The most important next thing you need to realize is the power of scale. I have a system I call the power of five. If you tell five people about your product, and they each tell five more people, and that process repeats for ten days, the total number of people that will have heard of your product will exceed 12 million. Ten days. 12,207,030 to be exact.

Have a heaping helping of THAT with your breakfast as you start your day!

Now - is it all that easy? No, of course not. But we're not looking for a guaranteed system that will launch and run by itself. We are looking for a PATH to follow. Now you have the path. There is much more that you can do than what I have mentioned. I have only stepped in the shallow end of the pool. That is why I have almost 20 books to study. Notice I said study - not read.

If you do ad-words and Facebook alone, your business could very well do millions in sales. So don't try to do everything, and don't spread yourself too thin. Whatever you do, master it and do it as good as it can be done. I'm don't have an ego that tells me I'm really good at this, so I devour books and follow those that have gone before me. My greatest strength is knowing how weak I am. That is what keeps my mind open, and also allows me to plan BIG.

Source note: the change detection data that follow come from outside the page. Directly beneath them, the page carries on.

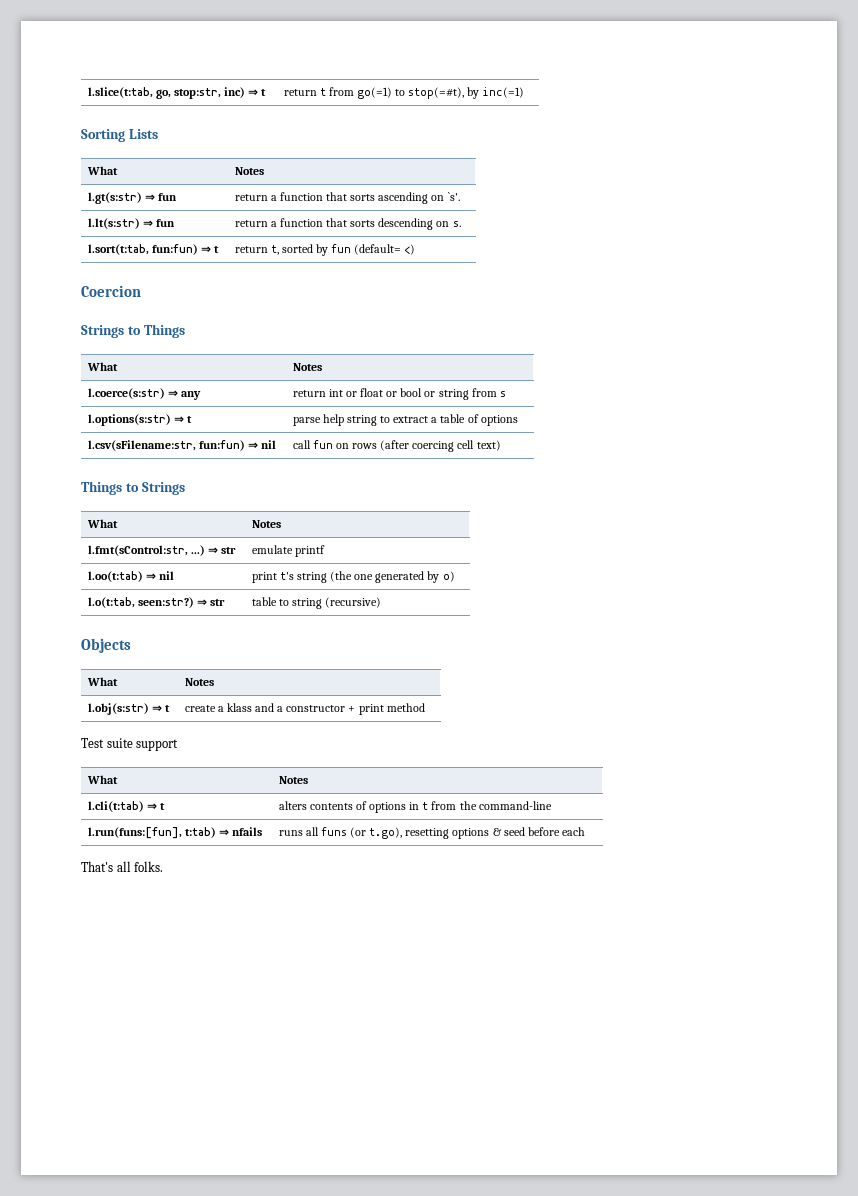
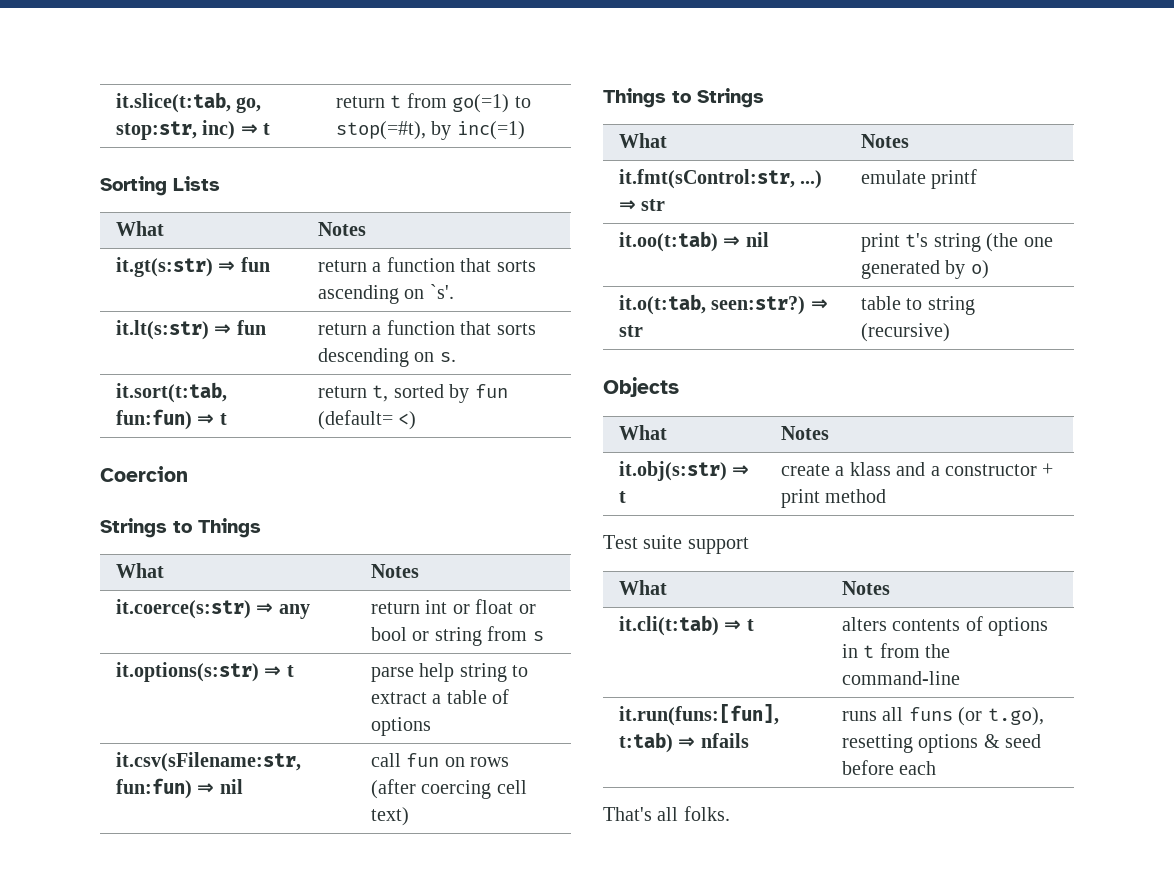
[87,87,153,98] l.slice(t:tab, -> [115,92,231,113] it.slice(t:tab,
[87,192,142,204] l.gt(s:str) -> [115,257,213,277] it.gt(s:str)
[87,218,140,229] l.lt(s:str) -> [115,320,209,340] it.lt(s:str)
[87,244,149,255] l.sort(t:tab, -> [115,382,227,403] it.sort(t:tab,
[87,388,165,399] l.coerce(s:str) -> [115,599,251,619] it.coerce(s:str)
[87,414,171,426] l.options(s:str) -> [115,662,259,682] it.options(s:str)
[87,440,196,451] l.csv(sFilename:str, -> [115,752,301,772] it.csv(sFilename:str,
[87,545,188,556] l.fmt(sControl:str, -> [618,169,795,189] it.fmt(sControl:str,
[87,571,143,582] l.oo(t:tab) -> [618,231,718,252] it.oo(t:tab)
[87,597,135,608] l.o(t:tab, -> [618,294,706,315] it.o(t:tab,
[87,703,149,715] l.obj(s:str) -> [618,461,727,481] it.obj(s:str)
[87,801,144,812] l.cli(t:tab) -> [618,615,719,636] it.cli(t:tab)
[87,827,182,839] l.run(funs:[fun], -> [618,704,779,726] it.run(funs:[fun],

With the information that I've laid out, you now should have at least three months worth of work to reinvent and relaunch your business to be super-successful. It CAN be done. Keep your eyes on your end goals. Listen to everyone, but learn to filter information. Keep your ego in check and as small as you can. Keep telling yourself that you will never stop learning and improving, so you never get too full of yourself. You can congratulate yourself when you are sitting in that resort that you own, on a tropical beach. I'll buy the first round!

You already have your business running. I'd say you are already about a third of the way there!